Well, you’re officially an adult, headed off to college, and ready to be on your way to responsibility. For all of the college students out there, below are some of the most important basics you need to become familiar with in regards to money/finance.
Be Better Prepared Than Most With These Tips:
Learn about the differences between debit and credit cards. Debit cards are tied to your Checking account, and your allowable spending is what you have in total deposits. While this helps to keep you out of debt, debit cards do not typically offer rewards, have less security than credit cards, and won’t help to build your credit.
Credit cards function as borrowed money from the issuer, which may lead to overspending. If you are responsible enough to handle a credit card, consider getting one to start you on your way to building necessary credit for the future, and earn rewards along the way.
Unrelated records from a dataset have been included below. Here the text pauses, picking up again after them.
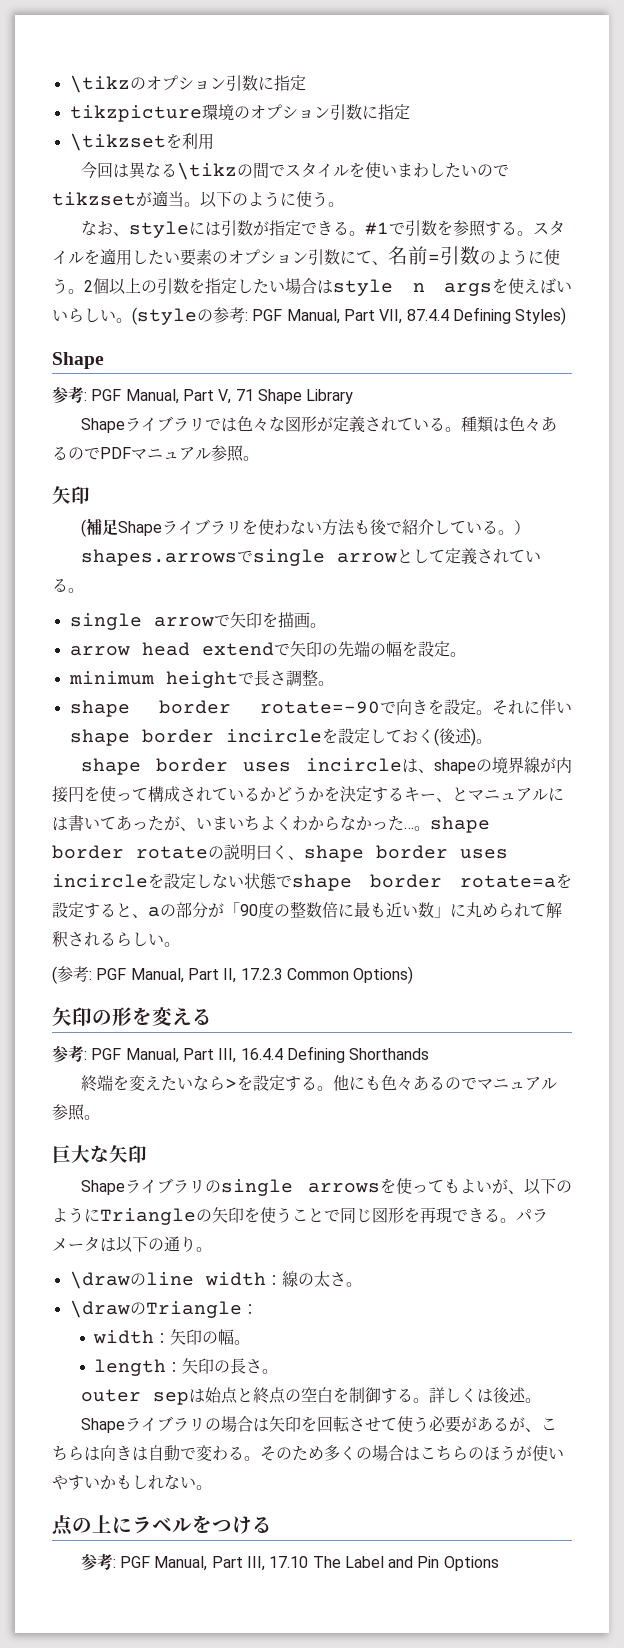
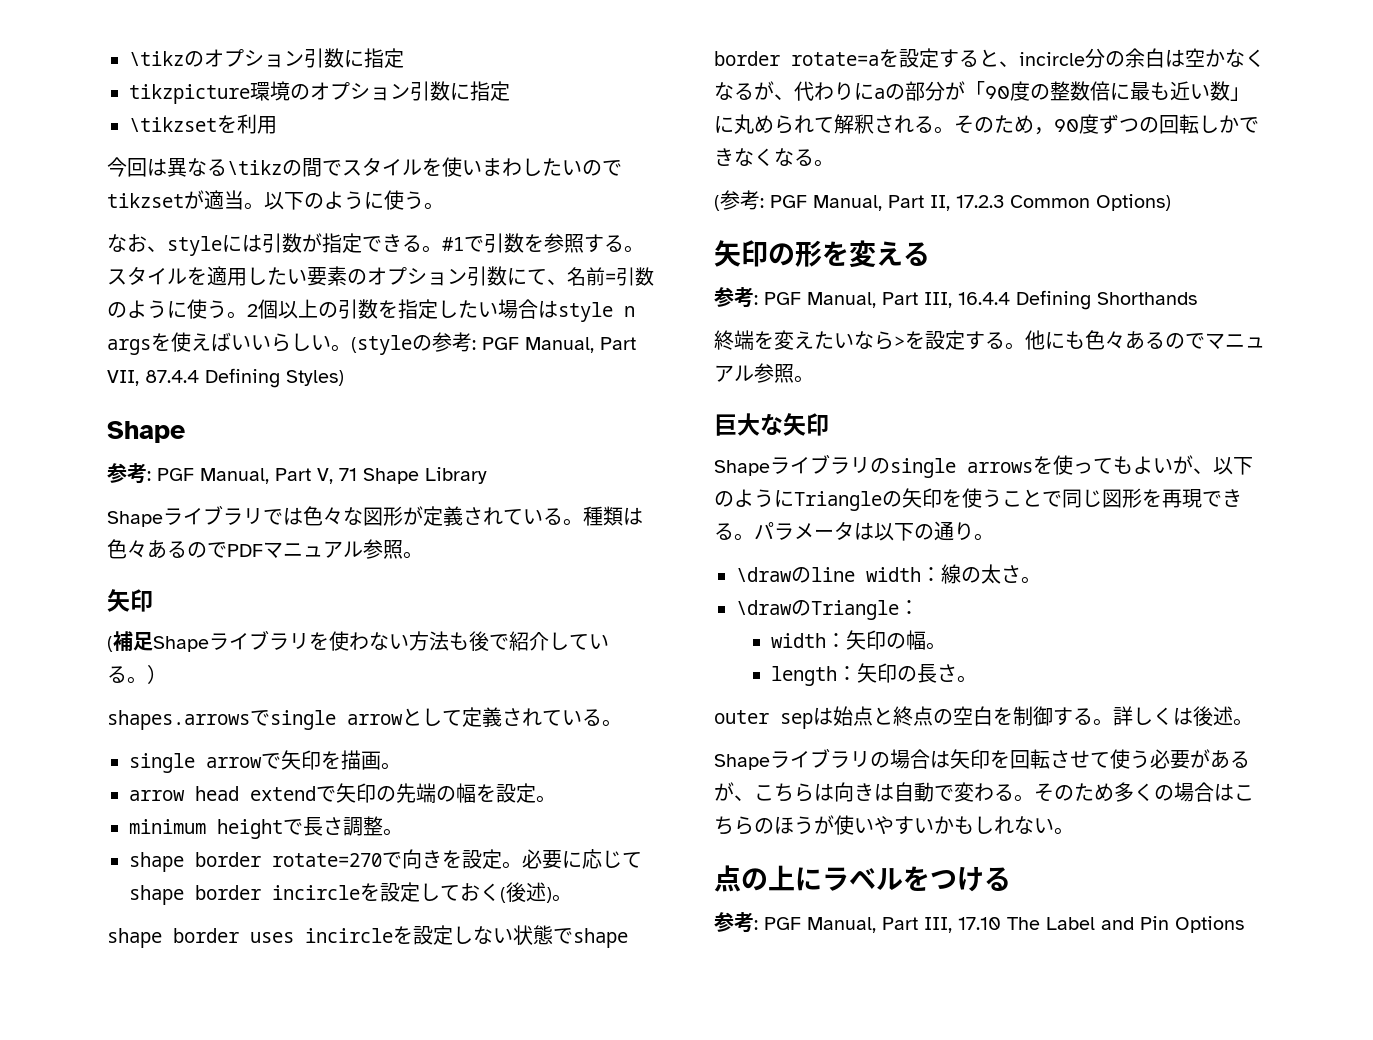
- shape border rotate=-90で向きを設定。
+ shape border rotate=270で向きを設定。
- それに伴いshape border incircleを設定しておく(後述)。
+ 必要に応じてshape border incircleを設定しておく(後述)。
- shape border uses incircleは、shapeの境界線が内接円を使って構成されているかどうかを決定するキー、とマニュアルには書いてあったが、いまいちよくわからなかった…。shape border rotateの説明曰く、shape border uses incircleを設定しない状態でshape border rotate=aを設定すると、aの部分が「90度の整数倍に最も近い数」に丸められて解釈されるらしい。
+ shape border uses incircleを設定しない状態でshape border rotate=aを設定すると、incircle分の余白は空かなくなるが、代わりにaの部分が「90度の整数倍に最も近い数」に丸められて解釈される。そのため，90度ずつの回転しかできなくなる。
Keep tabs on all your spending. Monitoring your Checking account either online or through a mobile app is as necessary as attending classes. The last thing you need is more added stress with unforeseen fees and penalties.
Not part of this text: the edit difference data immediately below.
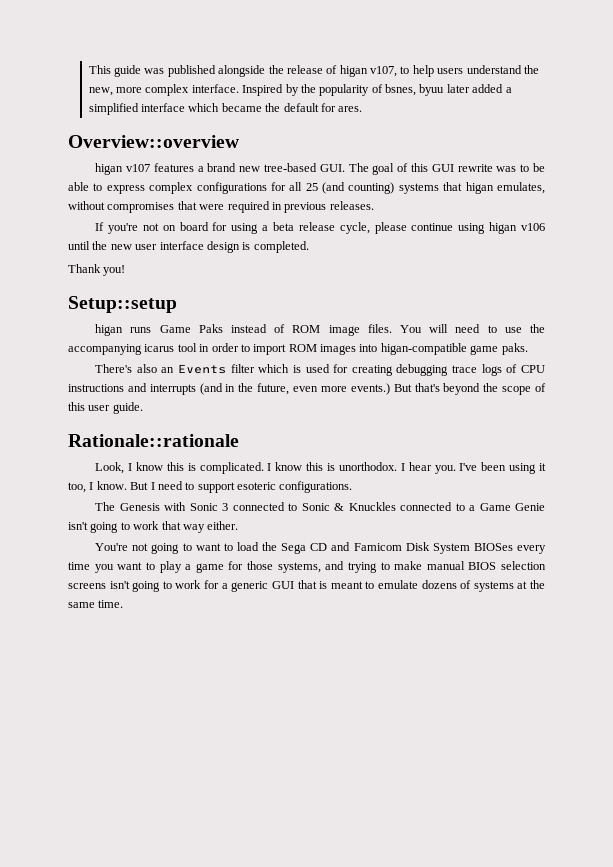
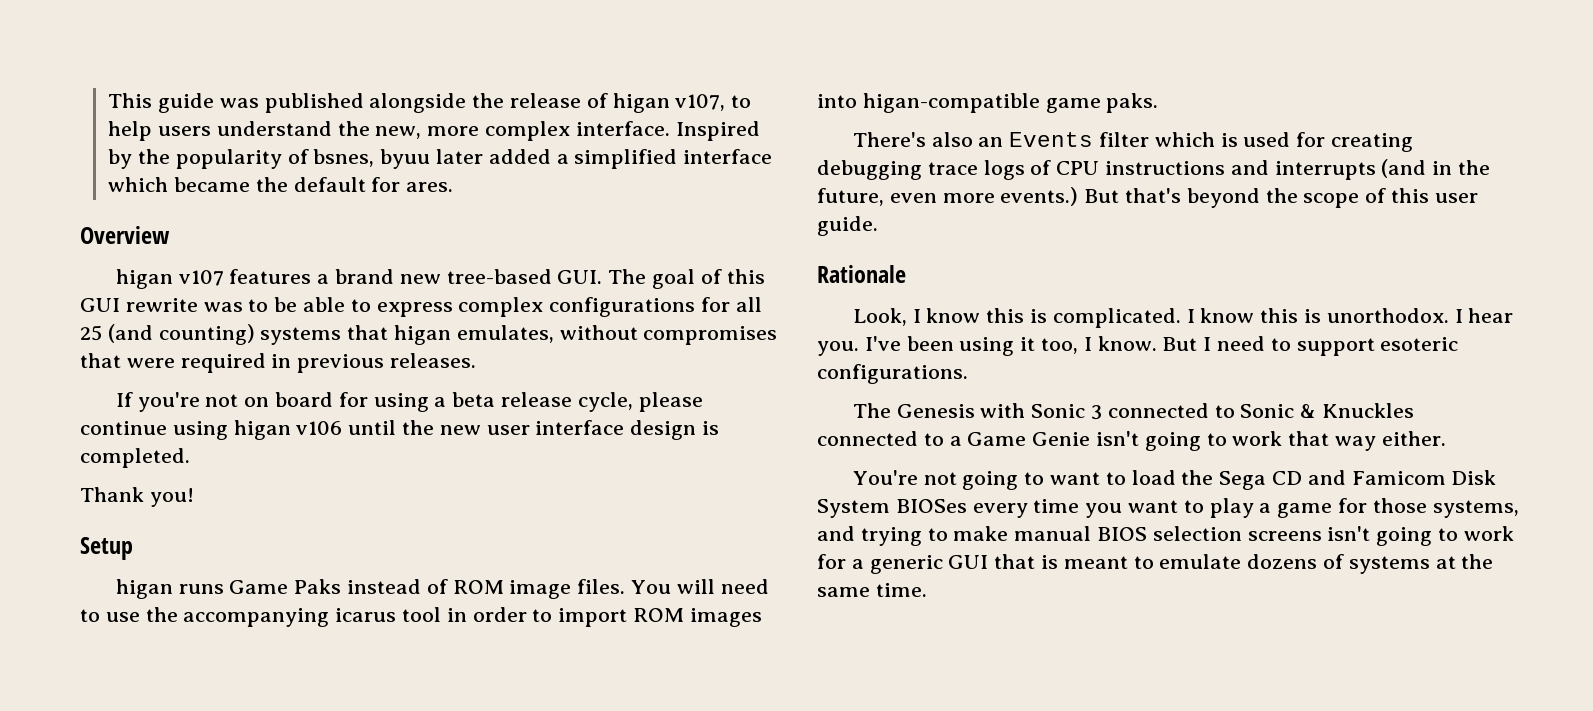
- Overview::overview
+ Overview
- Setup::setup
+ Setup
- Rationale::rationale
+ Rationale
Choose a bank or credit union with limited/no ATM fees. Those couple of dollars every time you hit the grocery store will add up over the semester. See some Checking account options here.
The Prepaid Card option. Prepaid cards are another option for responsible spending. The spending limit with these cards is also constrained to your (or your parents’) deposits. They are accepted just about anywhere credit/debit cards are accepted also. They can be reloaded with reload packs that you find at supermarkets, drug stores, etc. by you or your folks. Some also offer rewards and bonuses.
Avoid cash advances with your credit card(s). This is the process of obtaining cash by borrowing money with your credit card via an ATM, or by cash advance checks deposited into your bank account. Cash Advances come with extremely high interest rates, which often go into effect immediately as opposed to regular spending that only accrues interest when carrying a monthly balance.
Choose a credit card with no annual fee and zero liability fraud protection. As a student your spending typically won’t be great enough to offset the annual fee involved with some rewards credit cards on the market. Fraud protection is always a good backup plan in case your card gets lost/stolen.
Protect your future by planning ahead. Making early mistakes with credit will lower your credit score, and could make it difficult later on in life when securing a house, car, and other important transactions.